Opinión
Sábado 16 de Septiembre de 2017

Cineasta

El primer cineasta que conocí fue Fernando Birri. Llegando a la década del '60 la Región Rosario mas la Región Litoral estallaba de ideas.

El primer cineasta que conocí fue Fernando Birri. Llegando a la década del ’60 la Región Rosario mas la Región Litoral estallaba de ideas. Participé del primer casting (lo llamaban selección de actores) para la película “Los inundados”. Ya había pulverizado el mundo idílico del cine de teléfono blanco con un corto demoledor: “Tiredié” con los pibes que pedían esa monedita al costado de una vía férrea enclenque y unos puentes escuálidos donde los pibes, verdaderamente enclenques y escuálidos, corrían pidiendo al tren que seguía su lenta marcha esa mínima ofrenda a su hambruna. Una alegoría que aún hoy recuerdo y estremece.

La UNL (Universidad del Litoral) tenía cine, productora discográfica, editorial y reunía cerebros desde Paraná a Rosario, pasando por Santa Fe. Los militares en 1966 decidieron su muerte. La mitad santafesina se quedó hasta con una radioemisora AM, Paraná con poco y Rosario se creyó la viva de la película. Fueron colaboradores rosarinos los que propiciaron ese descuartizamiento. UNER, UNL y UNR. Todo junto eran un grueso monobloc educativo, de ideas, de juventud y por tanto de peligro. Así lo veían aquellos militares a los jóvenes y al pensamiento. Fernando Birri fue un fenómeno del neorrealismo tardío y lo suyo como creador de una capacidad docente insuperable. Birri sembraba.

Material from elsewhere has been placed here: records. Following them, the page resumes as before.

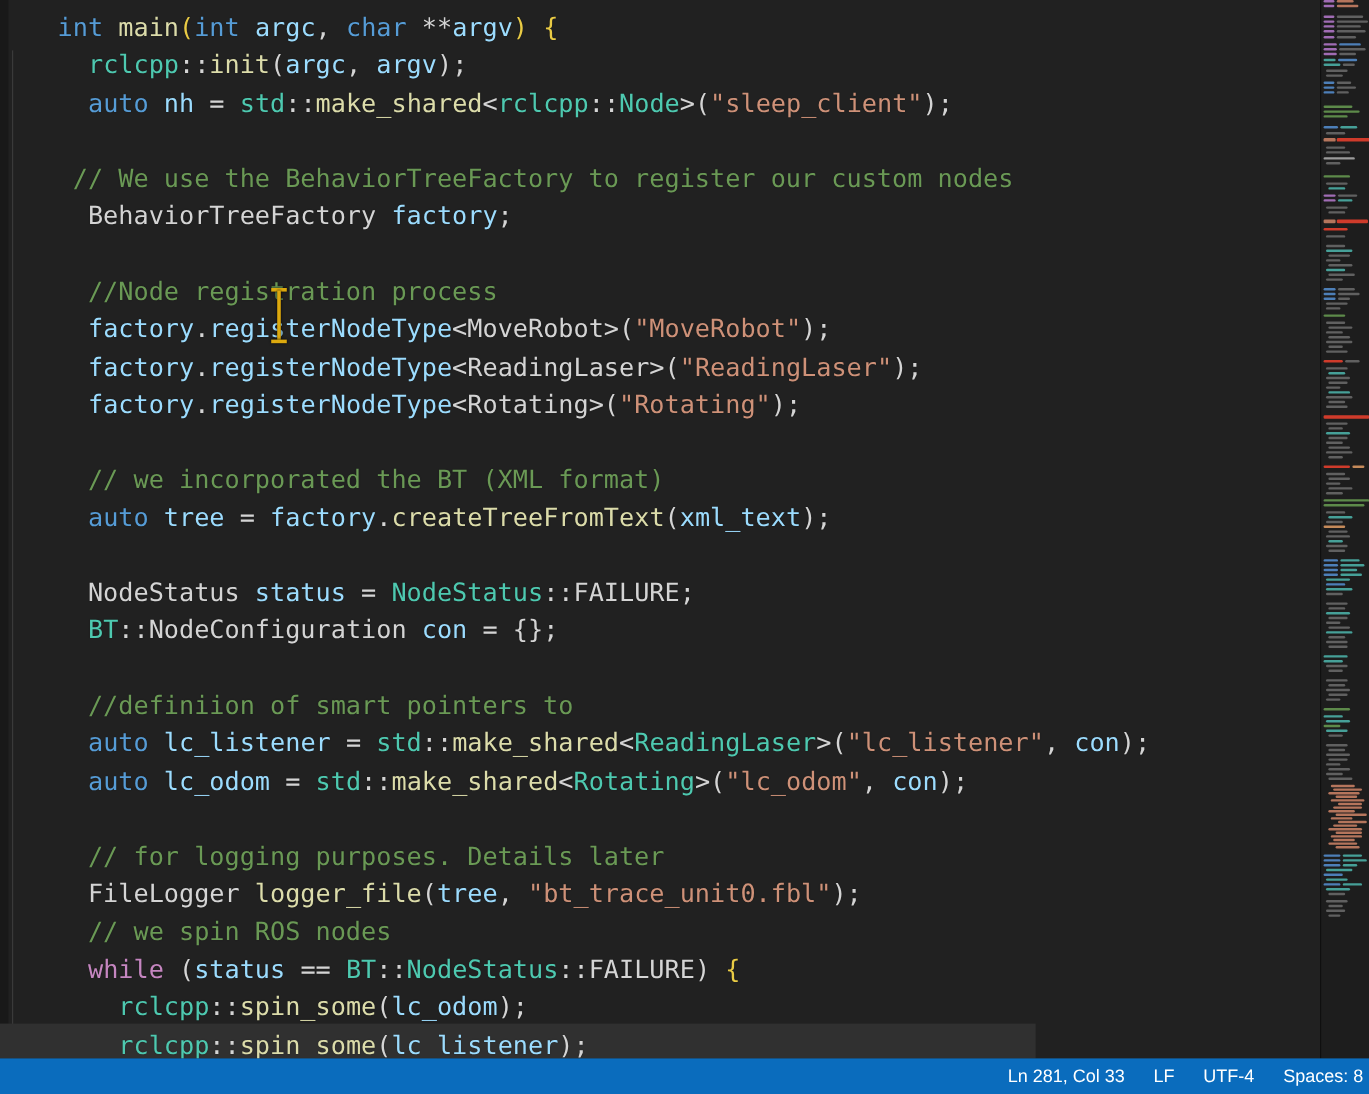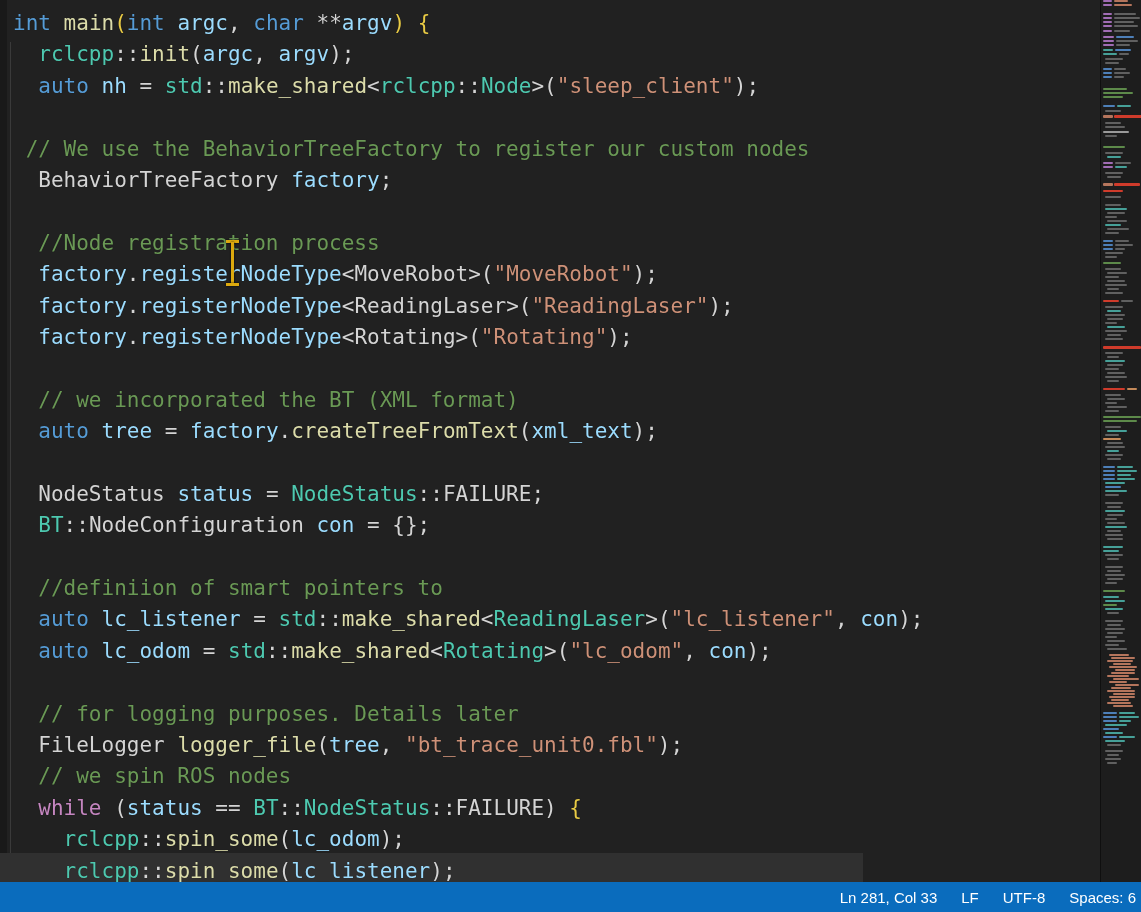--- a/index.html
+++ b/index.html
@@ -12,21 +12,21 @@
   #editor{position:absolute;inset:0 0 30px 0;overflow:hidden;}
   #left-strip{position:absolute;left:0;top:0;width:7px;height:882px;background:#191919;}
   #indent-guide{position:absolute;left:10px;top:42px;height:840px;width:1px;background:#3a3a3a;}
   #current-line{position:absolute;left:0;top:853px;width:863px;height:30px;background:var(--cur-line,#2f2f2f);}
   #code-lines{
     position:absolute;left:13px;top:8px;
     font-size:21px;line-height:31.4px;white-space:pre;
     color:var(--c-txt,#d4d4d4);
     text-shadow:0 0 1px rgba(0,0,0,.35);
   }
-  .line{height:31.4px;}
+  .line{height:31.4px;margin-left:35px;}
   .c-kw  {color:var(--c-kw,#569cd6);}
   .c-ctrl{color:var(--c-ctrl,#c586c0);}
   .c-type{color:var(--c-type,#4ec9b0);}
   .c-fn  {color:var(--c-fn,#dcdcaa);}
   .c-var {color:var(--c-var,#9cdcfe);}
   .c-str {color:var(--c-str,#ce9178);}
   .c-com {color:var(--c-com,#6a9955);}
   .c-txt {color:var(--c-txt,#d4d4d4);}
   .c-brkt{color:var(--c-brkt,#e9cb45);}
   
@@ -262,15 +262,15 @@
     <div class="mmbar" style="top: 744px; left: 6px; width: 14px; height: 2px; background: rgb(96, 96, 96);"></div>
     <div class="mmbar" style="top: 750px; left: 4px; width: 18px; height: 2px; background: rgb(96, 96, 96);"></div>
     <div class="mmbar" style="top: 754px; left: 6px; width: 12px; height: 2px; background: rgb(96, 96, 96);"></div>
     <div class="mmbar" style="top: 758px; left: 4px; width: 16px; height: 2px; background: rgb(96, 96, 96);"></div>
     <div class="mmbar" style="top: 762px; left: 6px; width: 10px; height: 2px; background: rgb(96, 96, 96);"></div>
   </div>
 
 <div id="status-bar">
   <span class="status-item">Ln 281, Col 33</span>
   <span class="status-item">LF</span>
-  <span class="status-item">UTF-8</span>
-  <span class="status-item">Spaces: 6</span>
+  <span class="status-item">UTF-4</span>
+  <span class="status-item">Spaces: 8</span>
 </div>
 
 </body></html>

El segundo cineasta que conocí fue el Buddy Bejo. Miguel Bejo aparecía por Rosario sobre aquellos años, anteriores a todo, por un incipiente centro de cine y cuando conseguían dinero para un rollo de película virgen se filmaba algo con urgencia y, con ruegos y deudas, se mandaba a revelar. Buddy sembraba. Bejo haría, después, dos películas. “Toda la familia reunida esperando la llegada de Hallowyn”. De terror. Antes que el terror fue el negocio que es hoy. Y “Beto Nervio contra el poder de las tinieblas”, alegoría y homenaje a Vito Nervio, al ilustrador Breccia y el comics antes que esto se convirtiese (también) en un fenomenal negocio. No las filmó en Rosario.

Aquí, después de su estela inspiradora, se filmaron varios rollos de “El venusino”. Terror y ciencia ficción. Sobre el paredón de la Yerbatera Martin el flaco Renard, pintado de plateado, era filmado caminando. Venía a instalarse en Rosario. Desde Venus. Juan Carlos Caride productor. Nunca se terminó.

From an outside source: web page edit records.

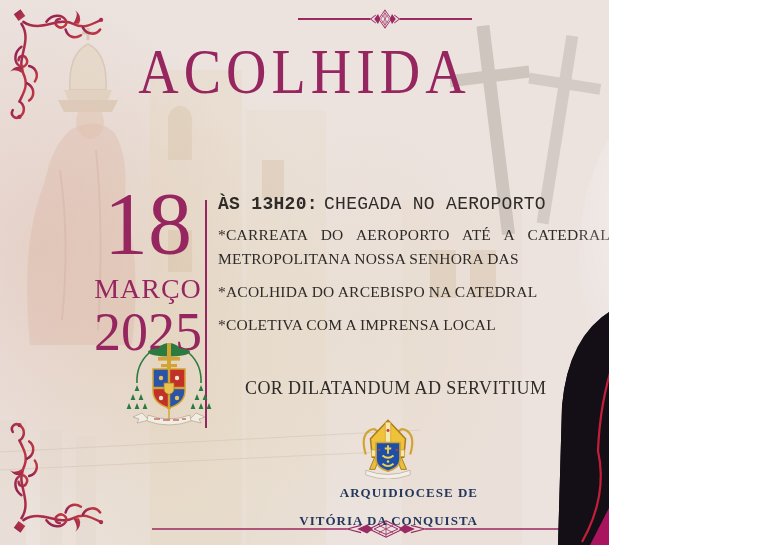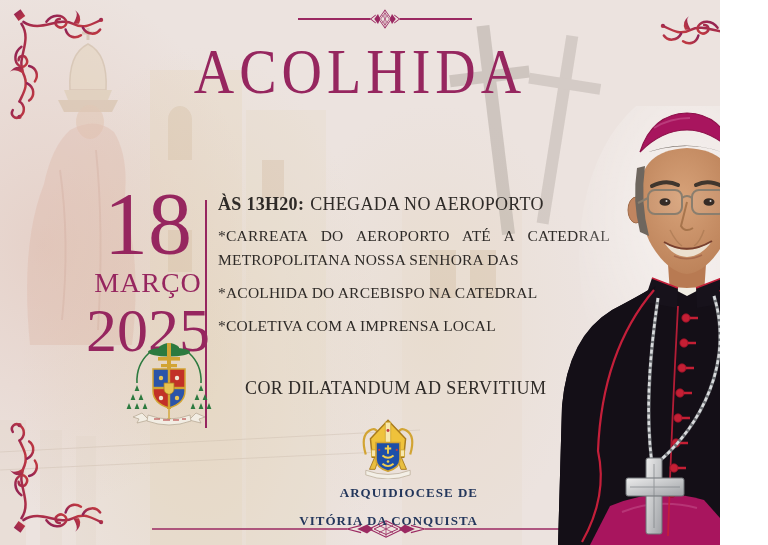--- a/index.html
+++ b/index.html
@@ -2,21 +2,21 @@
 <html style="--background: #ece3df; --maroon: #96265f; --banner-dark: #7c2150; --text-dark: #2f2b28; --navy: #24375c; --gold: #e9bf3f; --green: #2c7a3f; --magenta: #a8155e; --crimson: #c41f3a;"><head>
 <meta charset="utf-8">
 <style>
   :root{
     --background:#ece3df; --maroon:#96265f; --banner-dark:#7c2150; --text-dark:#2f2b28;
     --navy:#24375c; --gold:#e9bf3f; --green:#2c7a3f; --magenta:#a8155e; --crimson:#c41f3a;
   }
   html,body{margin:0;padding:0;}
   body{font-family:"Liberation Serif","DejaVu Serif",serif;}
   .poster{
-    position:relative;width:720px;height:545px;overflow:hidden;
+    position:relative;width:609px;height:545px;overflow:hidden;
     background:
       radial-gradient(ellipse 300px 380px at 6% 45%, rgba(214,168,150,.30), transparent 70%),
       radial-gradient(ellipse 260px 480px at 28% 70%, rgba(222,205,170,.40), transparent 70%),
       radial-gradient(ellipse 220px 320px at 60% 60%, rgba(226,211,182,.30), transparent 70%),
       var(--background,#ece3df);
   }
   .bg-scene{position:absolute;left:0;top:0;z-index:0;}
   .flourish{position:absolute;width:96px;height:116px;z-index:2;}
   .flourish-tl{left:8px;top:8px;}
   .flourish-tr{left:660px;top:14px;transform:scaleX(-1);}
@@ -34,25 +34,25 @@
     background:linear-gradient(180deg,#8e2760 0%,#95295f 45%,#7c2150 100%);
     box-shadow:inset 0 -7px 10px rgba(55,8,35,.38), inset 0 3px 6px rgba(255,255,255,.14);
     display:flex;align-items:center;justify-content:center;
   }
   .banner-text{
     color:#f6f1ea;font-size:31px;letter-spacing:.5px;white-space:nowrap;
     transform:scale(.98,1.2);font-weight:400;
   }
   .date-block{position:absolute;left:86px;top:184px;width:124px;text-align:center;z-index:3;color:var(--maroon,#96265f);}
   .date-day{font-size:88px;line-height:.92;font-weight:400;}
-  .date-month{font-size:28px;letter-spacing:1px;margin-top:2px;}
-  .date-year{font-size:62px;line-height:1.0;}
+  .date-month{font-size:28px;letter-spacing:1px;margin-top:8px;}
+  .date-year{font-size:54px;line-height:1.0;}
   .vline{position:absolute;left:205px;top:200px;width:2px;height:228px;background:var(--maroon,#96265f);z-index:3;}
   .schedule{position:absolute;left:218px;top:194px;width:392px;z-index:3;color:var(--text-dark,#2f2b28);}
-  .sched-time{font-size:18px;letter-spacing:.3px;}
+  .sched-time{font-size:18px;letter-spacing:.3px;font-family:Liberation Mono, monospace;}
   .sched-time .lbl{font-weight:700;}
   .sched-time .evt{margin-left:6px;}
   .sched-item{font-size:15.5px;letter-spacing:.2px;line-height:1.55;text-align:justify;margin-top:9px;}
   .motto{position:absolute;left:218px;top:378px;z-index:3;color:var(--text-dark,#2f2b28);margin-left:27px;}
   .motto-latin{font-size:18px;letter-spacing:.4px;}
   .motto-translation{font-size:19.5px;margin-top:3px;}
   .crest{position:absolute;left:122px;top:337px;width:94px;height:92px;z-index:3;}
   .org-block{position:absolute;left:298px;top:419px;width:180px;text-align:center;z-index:3;}
   .org-text{color:var(--navy,#24375c);font-weight:700;font-size:13px;letter-spacing:1px;line-height:1.2;margin-top:2px;text-align:right;}
   .portrait{position:absolute;left:552px;top:106px;width:216px;height:439px;z-index:4;}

Amábamos a Jean Gabin, Puerta de Lilas y Jean Marais, tan igual (en todo/todo) a nuestro Alfredo Alcón que a veces pienso en la doble carnadura. Sabíamos de Cocteau y Buñuel, de Leopoldo Torres Ríos y Hugo del Carril, claro está. Esperábamos cineastas.

Todos teníamos un guión en la mesa de luz soñando que lo pidiesen. Lo ofertábamos. Cuando desapareció ese paredón del costado de la yerbatera algo se fue y el resto aguantó un tiempo, pero se fue definitivamente cuando desapareció el paredón de calle Junín. Hoy el cine es sencillo. Maíz pororó comprado por quintales y vendido en paquetes de 50 gramos. Los cineastas no siembran esas cosas.